Here’s what Raiders general manager Reggie McKenzie had to say about the eight players he selected in the three-day, seven-round 2014 NFL draft last weekend, and more, in a question-and-answer session with local media:
Q: How hard was it after you made the first couple of picks to wait for a couple of hours and how hard did you push to get an added pick? Did you just sit there?
McKenzie: “No, I couldn’t just sit there. But it was extremely difficult. I never want to go through that again. We tried to see if we could get some movement, but had no takers. So, we made our picks.

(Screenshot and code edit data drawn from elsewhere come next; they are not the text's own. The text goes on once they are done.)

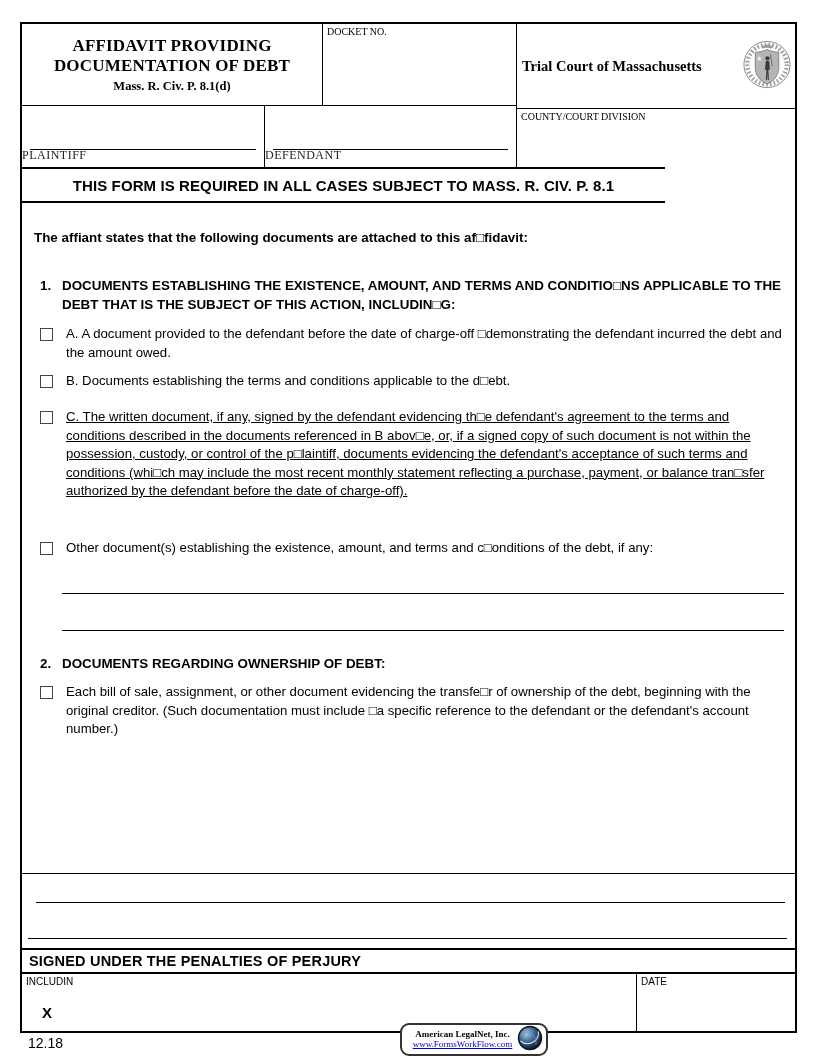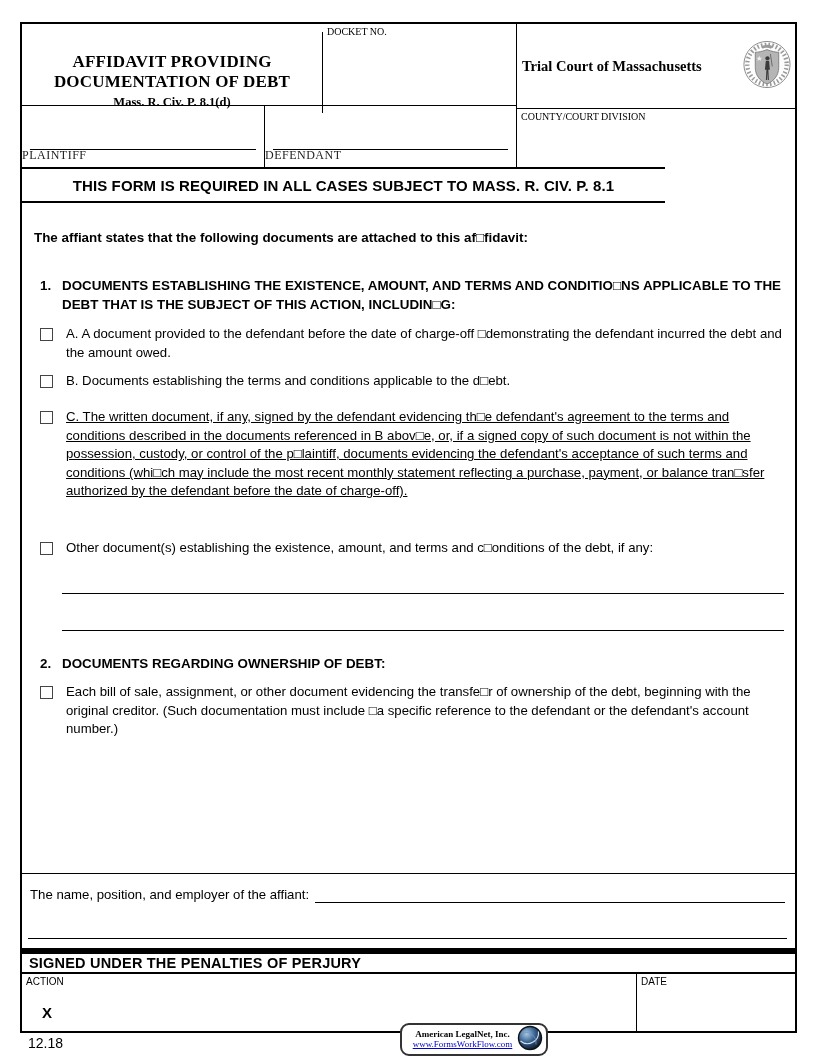"AFFIDAVIT PROVIDING" .title-cell { margin-top: 8px -> none; padding-top: 20px -> 12px }
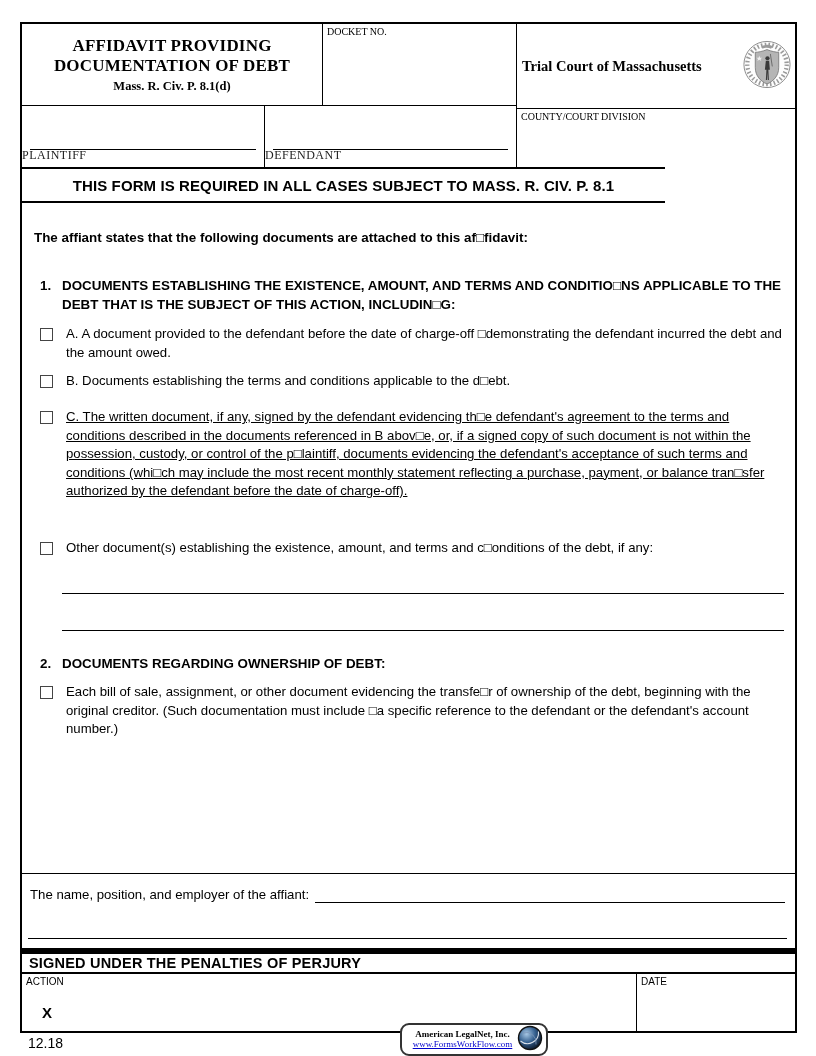"The name, position, and employer" span.lbl { html: <span>The name, position, and employer of the affiant:</span> -> none }
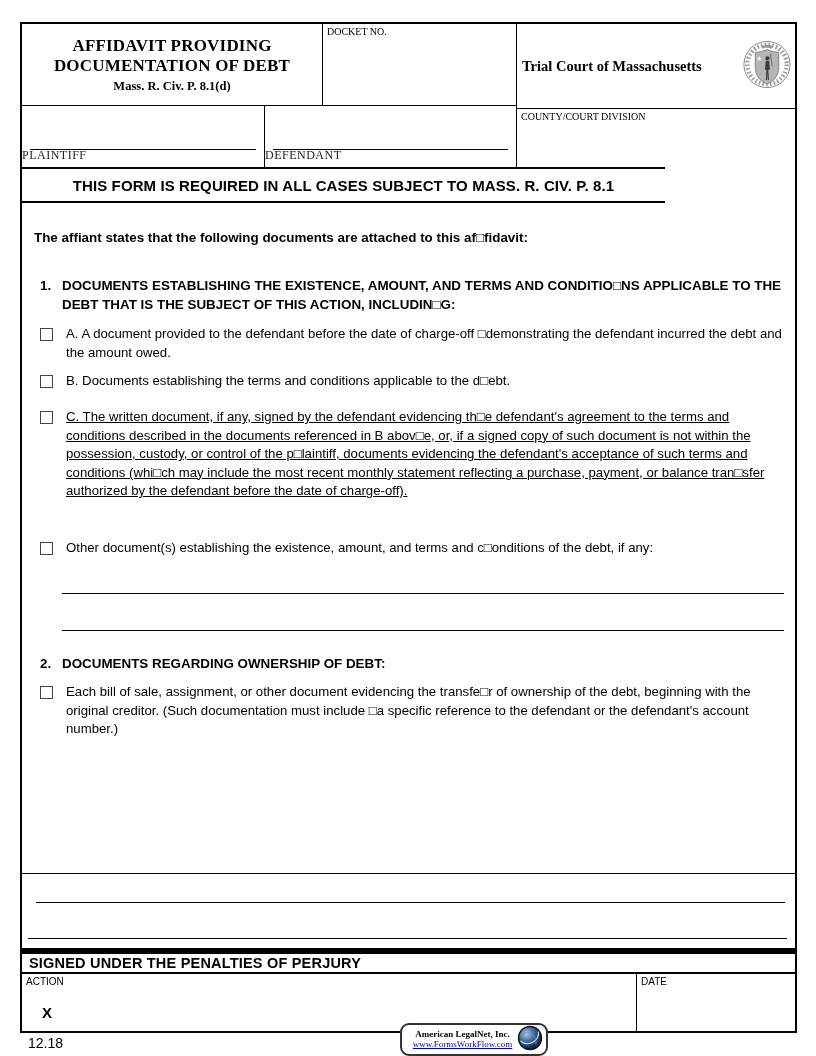"SIGNED UNDER THE PENALTIES OF" .signed { border-top: 6px solid #000000 -> 2px solid #000000 }
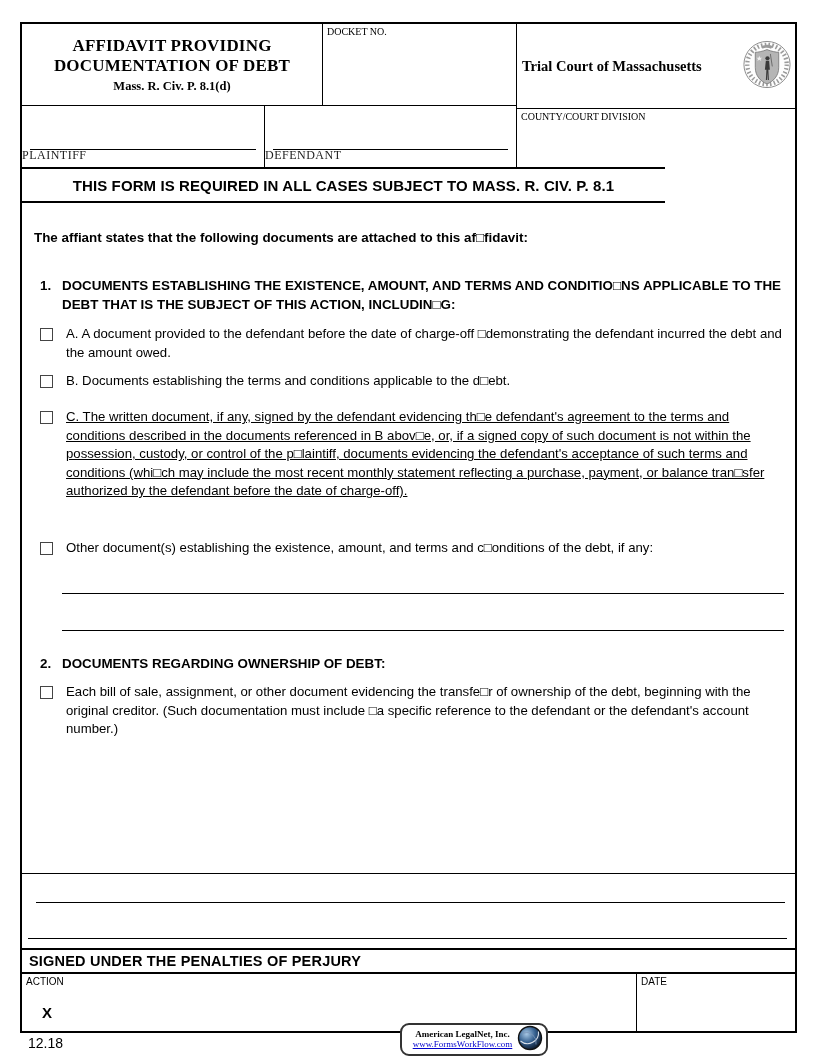"ACTION" div.small-label { text: ACTION -> INCLUDIN }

We had to wait until Round Seven.”
Q: By move, did you mean to move out of the fourth round to get some extra picks?
McKenzie: “Move out of the fourth to try to pick up some extra, yes.”
Q: You talk all the time about character and the type of players that you want on this team. Today, you went with some players who had some issues in college with their team or with the law. Is that just a case of getting to Day Three and there are no people left and you have to give up something?
McKenzie: “Well, it’s twofold. It’s always a chance to redeem themselves. When we get a situation where you give a player an opportunity, a second chance, especially as of late, the issues have not been like it was in the past for them if they learn from it or sometimes a player really feels remorse when he did make a mistake. The key is how do you feel after you have a conversation with the kid and meet with him and talk to all the people that you need to talk to as far who knows him and just trying to get a better feel for him, that particular player. And when you can come away from it saying, ‘I am going to give him a chance,’ or, ‘I’m not.’ That’s when you make a decision. That’s why we made that decision on a couple of the guys today. We did that. I know that you guys were asking about Stacy [McGee] last year. That was a situation that we felt after speaking with Stacy, speaking to all the people down there, we felt comfortable at that time to do that.”
Q: Specifically we Shelby, how difficult is it to evaluate a guy that doesn’t play at all this past year?
McKenzie: “It was hard from the standpoint that you don’t have current film, but he has a ton of film from the year before. So, you know what kind of player he is from his earlier years’ tape and we were at the pro day and we had that on film. We kind of notice conditioning and what he had looked like at the time and we knew what he played like. That’s the only reason we drafted him, because we liked the way he played. We were comfortable with him trying to grow from that situation.”
Q: Going back to Derek Carr, was there any thought to trading back up to try to get Johnny Manziel or Teddy Bridgewater?
McKenzie: “I wanted the picks. There were some teams calling and seeing if we wanted to move up, but I was OK with just sitting there and taking the best player.”
Q: What stood out for you as far as Carr goes? Why did you like Carr so much in the whole pre-draft process?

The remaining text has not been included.